Ad assicurarlo è l'assessore regionale Panontin. Per attivare il numero unico europeo nella sede regionale della Protezione civile sono già state stanziate le risorse necessarie in sede di assestamento di bilancio estivo

A Roma l'incontro per l'istituzione della centrale unica di emergenza (© )

UDINE - «La Regione Friuli Venezia Giulia sarà operativa con l'attivazione della Centrale unica di risposta entro l'estate 2016».
Lo conferma l'assessore regionale alla protezione civile Paolo Panontin, che ha partecipato alla riunione della Commissione consultiva, presso il Dipartimento di Pubblica sicurezza del ministero dell'Interno a Roma, che coordina le iniziative per la piena realizzazione del numero unico europeo (Nue).
«Ho potuto constatare che vi è massima condivisione degli obiettivi e ho ottenuto l'impegno del ministero dell'Interno a finanziare l'adeguamento delle strutture tecnologiche delle sedi provinciali di Carabinieri, Polizia e Vigili del Fuoco», ha reso noto Panontin.

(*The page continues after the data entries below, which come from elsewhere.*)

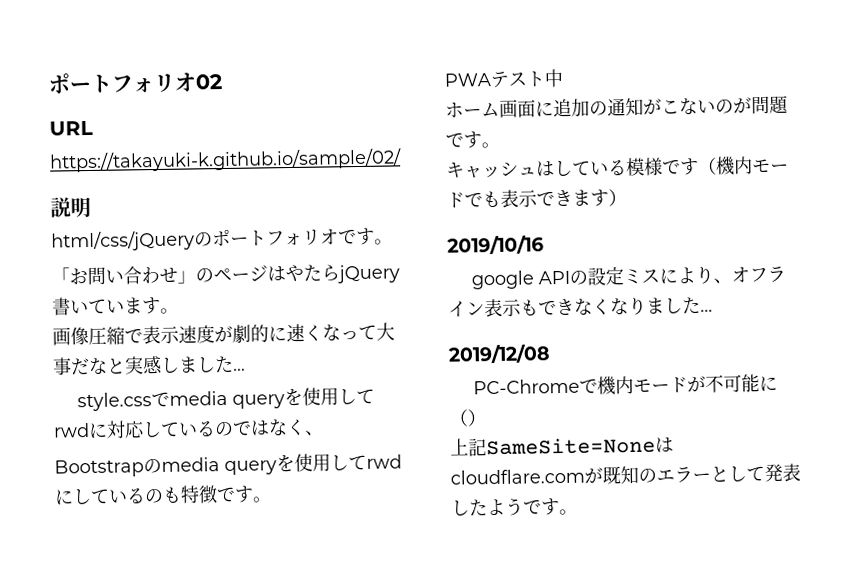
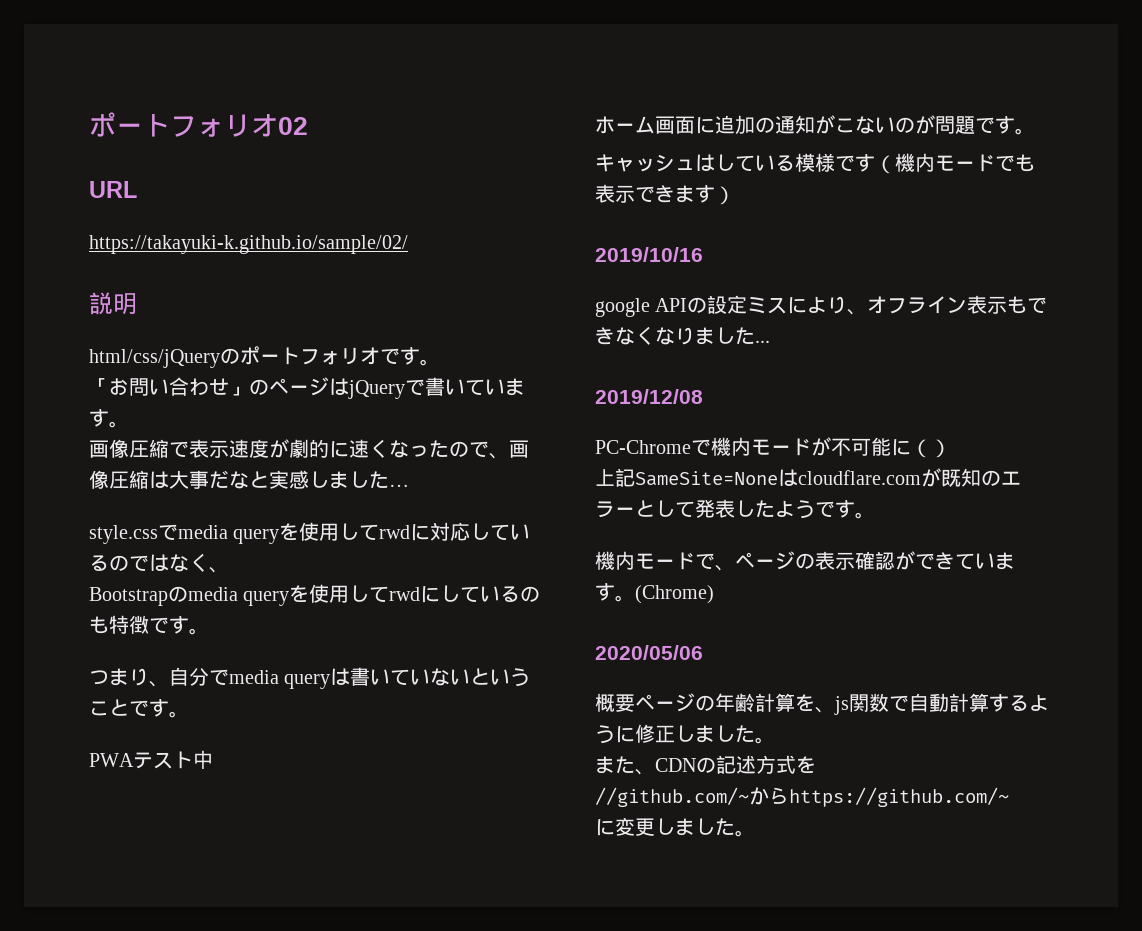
- 「お問い合わせ」のページはやたらjQuery書いています。
+ 「お問い合わせ」のページはjQueryで書いています。
- 画像圧縮で表示速度が劇的に速くなって大事だなと実感しました…
+ 画像圧縮で表示速度が劇的に速くなったので、画像圧縮は大事だなと実感しました…
+ つまり、自分でmedia queryは書いていないということです。
+ 機内モードで、ページの表示確認ができています。(Chrome)
+ 2020/05/06
+ 概要ページの年齢計算を、js関数で自動計算するように修正しました。
+ また、CDNの記述方式を
+ //github.com/~からhttps://github.com/~
+ に変更しました。

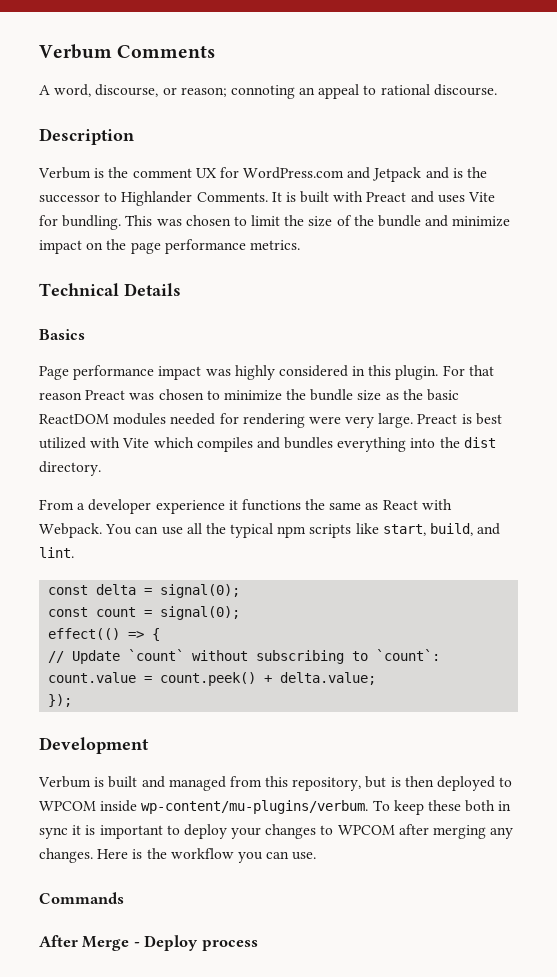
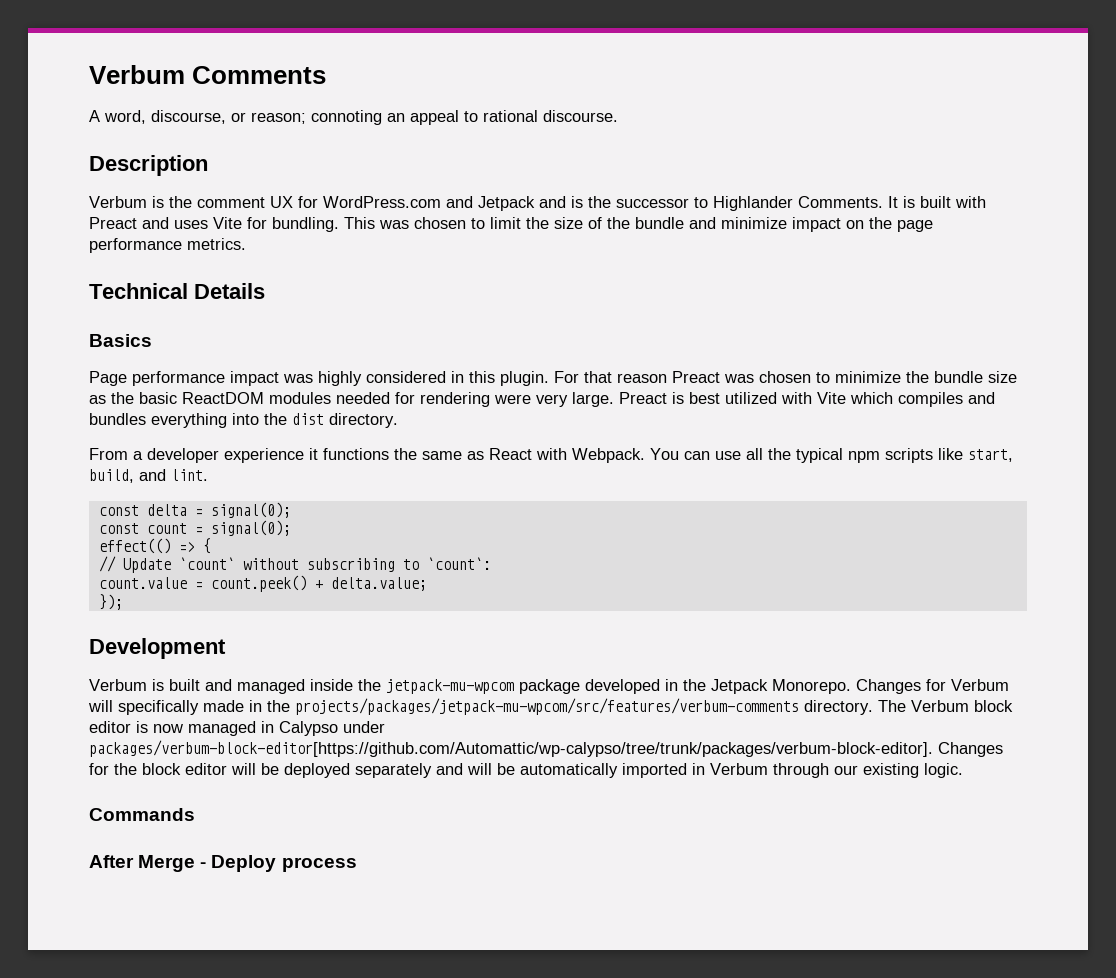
- Verbum is built and managed from this repository, but is then deployed to WPCOM inside wp-content/mu-plugins/verbum. To keep these both in sync it is important to deploy your changes to WPCOM after merging any changes. Here is the workflow you can use.
+ Verbum is built and managed inside the jetpack-mu-wpcom package developed in the Jetpack Monorepo. Changes for Verbum will specifically made in the projects/packages/jetpack-mu-wpcom/src/features/verbum-comments directory. The Verbum block editor is now managed in Calypso under packages/verbum-block-editor[https://github.com/Automattic/wp-calypso/tree/trunk/packages/verbum-block-editor]. Changes for the block editor will be deployed separately and will be automatically imported in Verbum through our existing logic.

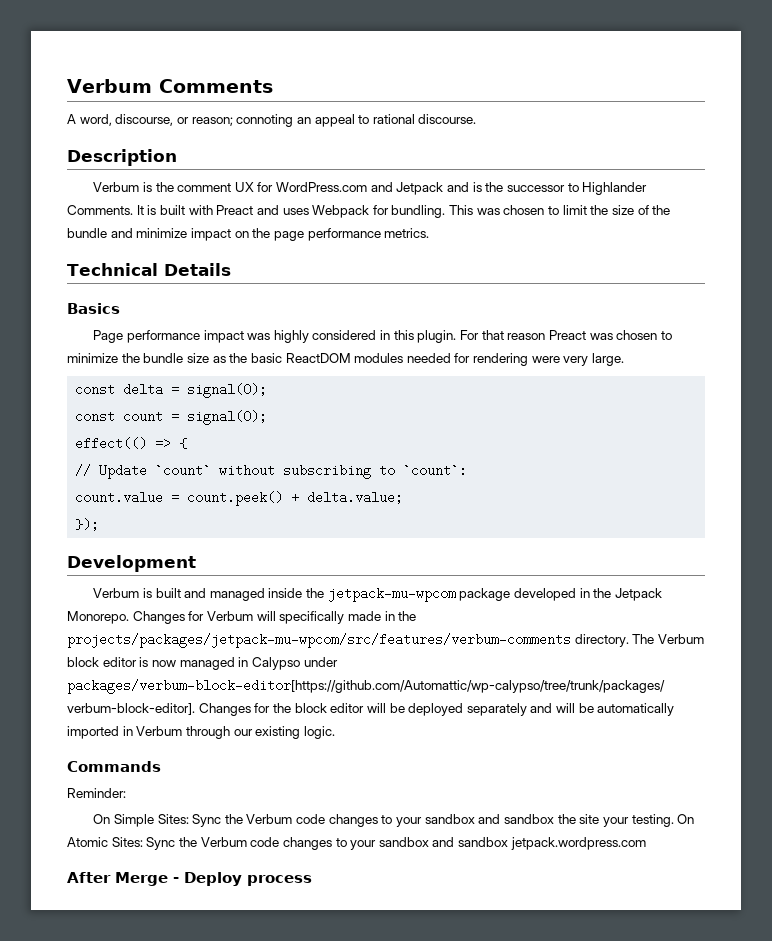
- It is built with Preact and uses Vite for bundling.
+ It is built with Preact and uses Webpack for bundling.
- Preact is best utilized with Vite which compiles and bundles everything into the dist directory.
- From a developer experience it functions the same as React with Webpack. You can use all the typical npm scripts like start, build, and lint.
+ Reminder:
+ On Simple Sites: Sync the Verbum code changes to your sandbox and sandbox the site your testing. On Atomic Sites: Sync the Verbum code changes to your sandbox and sandbox jetpack.wordpress.com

Per realizzare la centrale Nue (numero unico europeo) nella sede regionale della Protezione civile del Fvg sono già state stanziate le risorse necessarie in sede di assestamento di bilancio estivo.
Nella riunione di Roma, a cui erano presenti anche le Regioni Lombardia, Lazio, Sicilia e le Province autonome di Trento e Bolzano, è stato ribadito che il modello organizzativo sarà uguale per tutti gli enti e seguirà quello della Centrale Unica di Risposta, come individuato dalla Commissione consultiva «quale auspicabile modello di riferimento per l'intero territorio nazionale».

Tra i presenti, anche il direttore regionale della Protezione civile Luciano Sulli, perché la centrale sarà attivata proprio nella sede regionale della Protezione civile di Palmanova. Qui confluiranno tutte le chiamate dei cittadini che poi gli operatori, dopo aver localizzato la fonte, smisteranno all'emergenza sanitaria, ai Vigili del Fuoco o alle Forze di polizia (Carabinieri o Polizia di Stato), in base al tipo di problema segnalato.
Il progetto del 112 procede, dunque, unitamente alla realizzazione di una regia unica regionale identificata nella Centrale operativa 118 che avrà sempre sede a Palmanova e, superando il modello delle quattro centrali operative, una per ogni provincia, svilupperà un sistema che porterà a procedure comuni, a migliorare le dotazioni logistiche e accrescere l'integrazione tra le attività del 118. «In questo percorso la Protezione civile collabora a stretto contatto con la Direzione centrale salute», ricorda Panontin.